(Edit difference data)
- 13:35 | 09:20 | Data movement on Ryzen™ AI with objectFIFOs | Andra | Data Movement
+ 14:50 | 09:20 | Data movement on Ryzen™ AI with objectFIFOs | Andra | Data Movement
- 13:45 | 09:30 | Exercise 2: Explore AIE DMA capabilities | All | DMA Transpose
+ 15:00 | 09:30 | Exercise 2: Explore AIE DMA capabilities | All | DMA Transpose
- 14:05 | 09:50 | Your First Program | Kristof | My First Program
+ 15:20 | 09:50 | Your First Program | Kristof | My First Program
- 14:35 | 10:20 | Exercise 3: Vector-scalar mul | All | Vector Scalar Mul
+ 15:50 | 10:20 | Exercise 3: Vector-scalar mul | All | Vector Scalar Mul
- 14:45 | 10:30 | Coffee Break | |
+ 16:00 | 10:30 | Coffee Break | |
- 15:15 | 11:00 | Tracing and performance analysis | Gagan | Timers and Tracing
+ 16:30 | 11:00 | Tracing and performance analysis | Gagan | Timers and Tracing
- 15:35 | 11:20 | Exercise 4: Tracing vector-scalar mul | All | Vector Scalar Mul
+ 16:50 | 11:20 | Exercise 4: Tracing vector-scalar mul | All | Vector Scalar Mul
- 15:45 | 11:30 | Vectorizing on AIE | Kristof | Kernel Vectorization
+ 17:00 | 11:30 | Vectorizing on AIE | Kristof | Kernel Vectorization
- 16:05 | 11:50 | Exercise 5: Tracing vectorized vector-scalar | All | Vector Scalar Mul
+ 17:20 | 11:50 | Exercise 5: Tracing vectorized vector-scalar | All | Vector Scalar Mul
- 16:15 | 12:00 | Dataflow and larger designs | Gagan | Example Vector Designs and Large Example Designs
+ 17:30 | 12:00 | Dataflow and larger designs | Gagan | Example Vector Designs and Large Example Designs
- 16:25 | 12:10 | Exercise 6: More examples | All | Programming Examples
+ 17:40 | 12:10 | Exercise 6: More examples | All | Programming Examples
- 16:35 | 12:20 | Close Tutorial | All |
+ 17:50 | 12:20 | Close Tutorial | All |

* * *

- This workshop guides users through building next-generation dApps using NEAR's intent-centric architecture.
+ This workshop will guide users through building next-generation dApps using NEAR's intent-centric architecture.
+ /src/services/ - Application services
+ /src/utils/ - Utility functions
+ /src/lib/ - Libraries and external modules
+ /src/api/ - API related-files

...

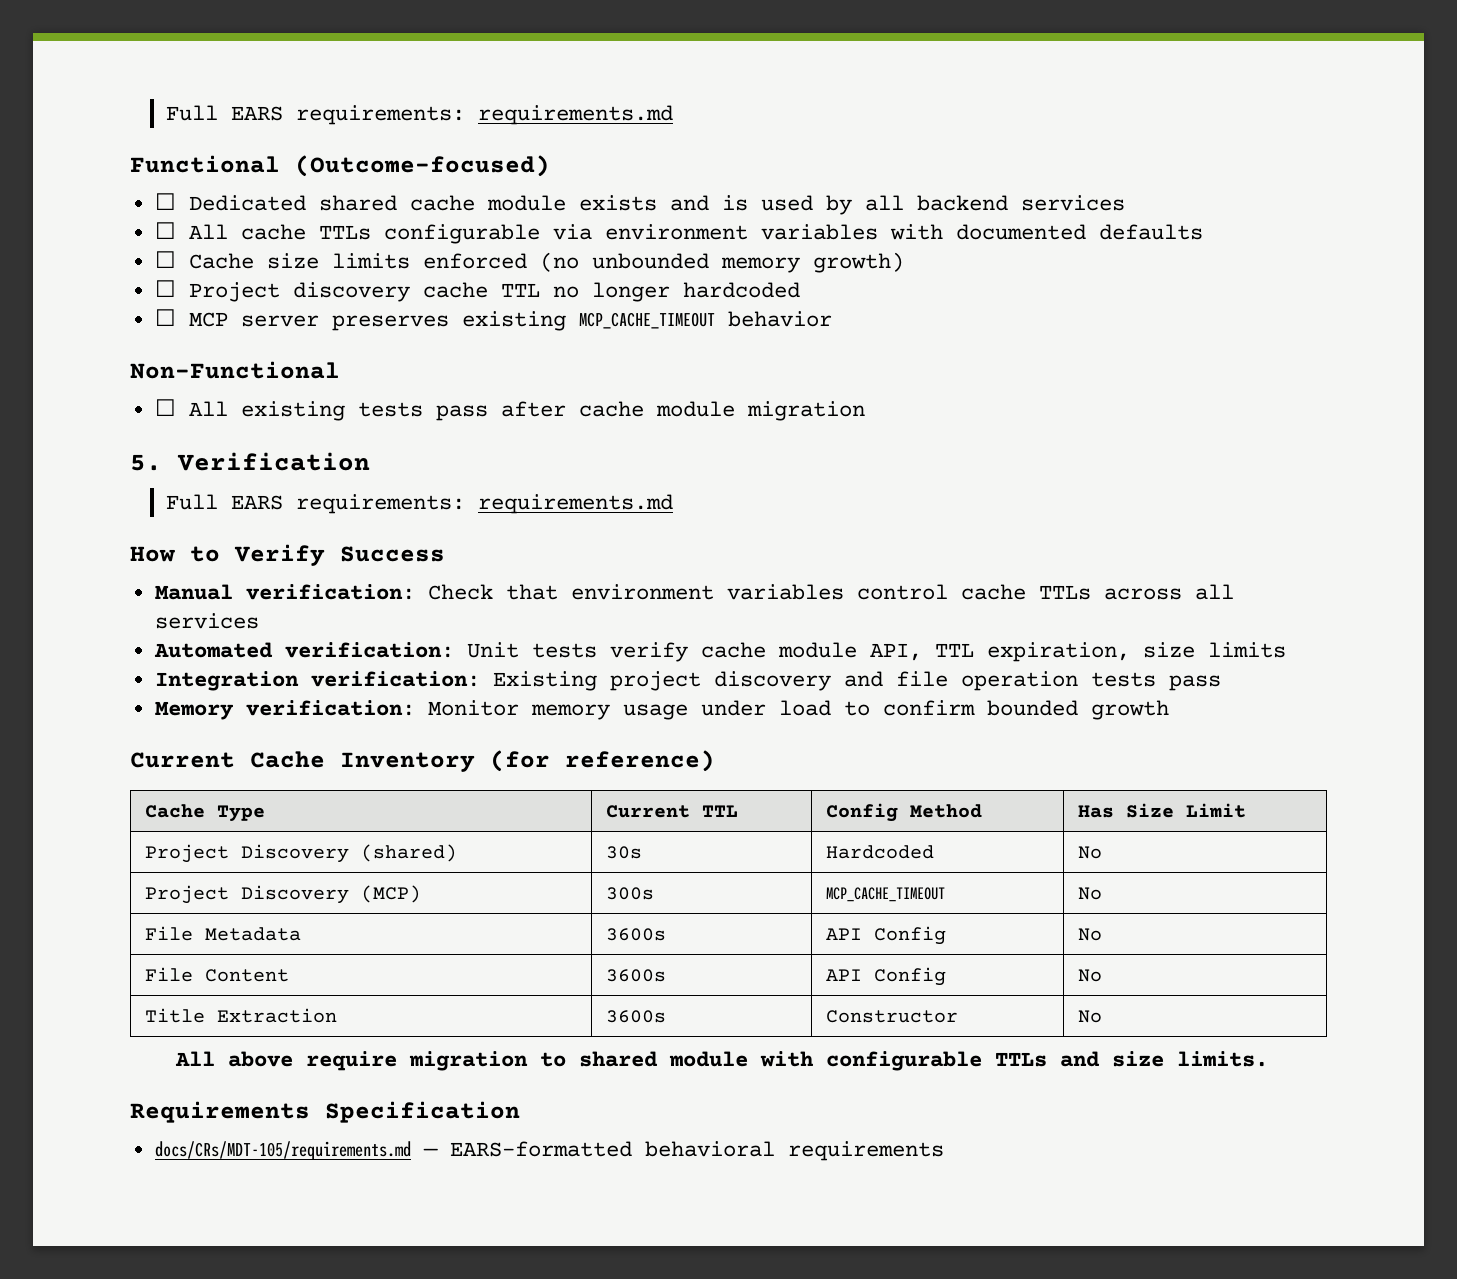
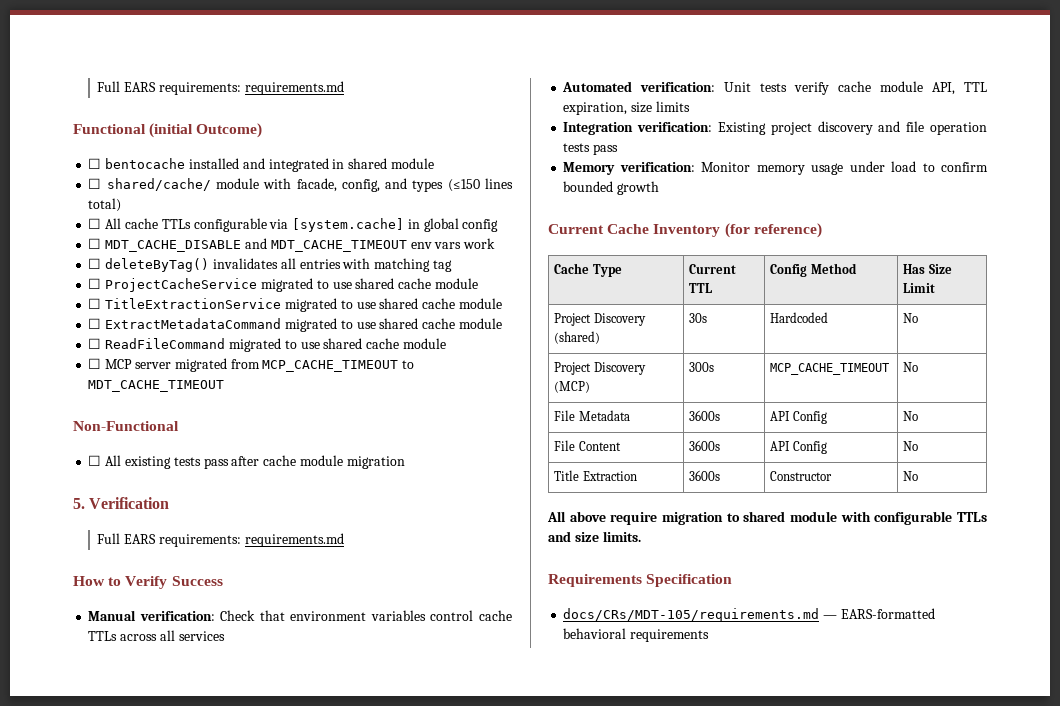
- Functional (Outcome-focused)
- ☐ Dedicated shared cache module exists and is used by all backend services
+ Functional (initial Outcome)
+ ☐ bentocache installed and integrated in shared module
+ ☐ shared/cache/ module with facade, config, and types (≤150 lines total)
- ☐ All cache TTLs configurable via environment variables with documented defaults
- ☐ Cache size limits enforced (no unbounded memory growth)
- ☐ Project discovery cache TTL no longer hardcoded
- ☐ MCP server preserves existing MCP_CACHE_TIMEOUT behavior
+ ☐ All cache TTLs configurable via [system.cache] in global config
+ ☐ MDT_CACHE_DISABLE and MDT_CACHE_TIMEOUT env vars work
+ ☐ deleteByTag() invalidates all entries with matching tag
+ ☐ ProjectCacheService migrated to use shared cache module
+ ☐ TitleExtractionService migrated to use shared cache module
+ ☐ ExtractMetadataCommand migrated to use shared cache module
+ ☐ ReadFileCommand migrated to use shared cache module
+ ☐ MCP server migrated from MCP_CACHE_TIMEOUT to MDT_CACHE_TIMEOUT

— Your task —
In the entries above, one line contains "- 13:35 | 09:20" and another contains "17:30 | 12:00". Reproduce exactly those two lines and the lines between them, nothing else.

— Solution —
- 13:35 | 09:20 | Data movement on Ryzen™ AI with objectFIFOs | Andra | Data Movement
+ 14:50 | 09:20 | Data movement on Ryzen™ AI with objectFIFOs | Andra | Data Movement
- 13:45 | 09:30 | Exercise 2: Explore AIE DMA capabilities | All | DMA Transpose
+ 15:00 | 09:30 | Exercise 2: Explore AIE DMA capabilities | All | DMA Transpose
- 14:05 | 09:50 | Your First Program | Kristof | My First Program
+ 15:20 | 09:50 | Your First Program | Kristof | My First Program
- 14:35 | 10:20 | Exercise 3: Vector-scalar mul | All | Vector Scalar Mul
+ 15:50 | 10:20 | Exercise 3: Vector-scalar mul | All | Vector Scalar Mul
- 14:45 | 10:30 | Coffee Break | |
+ 16:00 | 10:30 | Coffee Break | |
- 15:15 | 11:00 | Tracing and performance analysis | Gagan | Timers and Tracing
+ 16:30 | 11:00 | Tracing and performance analysis | Gagan | Timers and Tracing
- 15:35 | 11:20 | Exercise 4: Tracing vector-scalar mul | All | Vector Scalar Mul
+ 16:50 | 11:20 | Exercise 4: Tracing vector-scalar mul | All | Vector Scalar Mul
- 15:45 | 11:30 | Vectorizing on AIE | Kristof | Kernel Vectorization
+ 17:00 | 11:30 | Vectorizing on AIE | Kristof | Kernel Vectorization
- 16:05 | 11:50 | Exercise 5: Tracing vectorized vector-scalar | All | Vector Scalar Mul
+ 17:20 | 11:50 | Exercise 5: Tracing vectorized vector-scalar | All | Vector Scalar Mul
- 16:15 | 12:00 | Dataflow and larger designs | Gagan | Example Vector Designs and Large Example Designs
+ 17:30 | 12:00 | Dataflow and larger designs | Gagan | Example Vector Designs and Large Example Designs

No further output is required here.